Menurut Budiyanto, bocah yang dibawa Babe rata-rata berusia antara 10 hingga 14 tahun. Dia pulang ke Magelang untuk sekadar menengok rumahnya yang saat ini didiami Budiyanto.
Β
"Kalau pulang paling-paling hanya semalam. Terus kembali ke Jakarta. Di sini kerjanya cuma belanja ke pasar. Beli tahu-tempe, sayuran, terus dimasak," ungkap Budiyanto.
Tidur dengan Babe
Budiyanto juga mengatakan, pada malam hari, bocah-bocah yang dibawa dari Jakarta itu tidur bersama Babe. Mereka tidur di atas lantai dengan beralasan karpet.

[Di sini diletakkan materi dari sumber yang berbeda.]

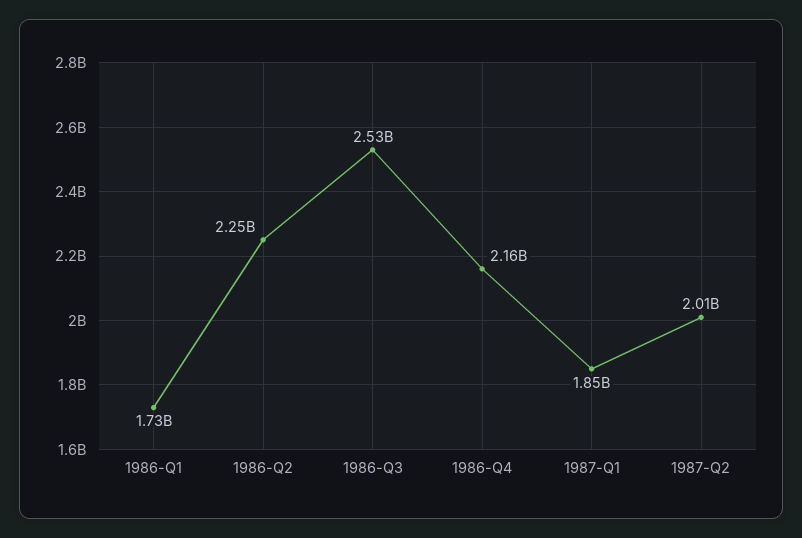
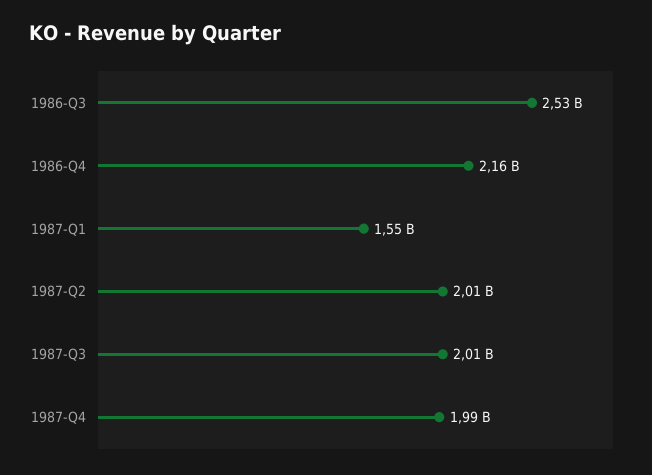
1986-Q1: 1730000000 -> none
1986-Q2: 2250000000 -> none
1987-Q1: 1850000000 -> 1550000000
1987-Q3: none -> 2010000000
1987-Q4: none -> 1990000000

"Kebiasan ini dilakukan semenjak tahun 1970-an, saat dirinya mulai pertama kali merantau ke Jakarta," ungkap Budiyanto.
Meski demikian, Budiyanto tidak percaya jika Babe memiliki prilaku seks menyimpang. Karena itu dia kaget saat mendengar Babe terlibat kasus pembunuhan dan sodomi terhadap sejumlah anak jalanan di Jakarta.
"Saya kaget. Tidak mengira kalau paman saya bisa berbuat sesadis itu. Sebab dengan tetangga, teman, dan warga sekitar rumah dia sangat baik," tutur Budiyanto.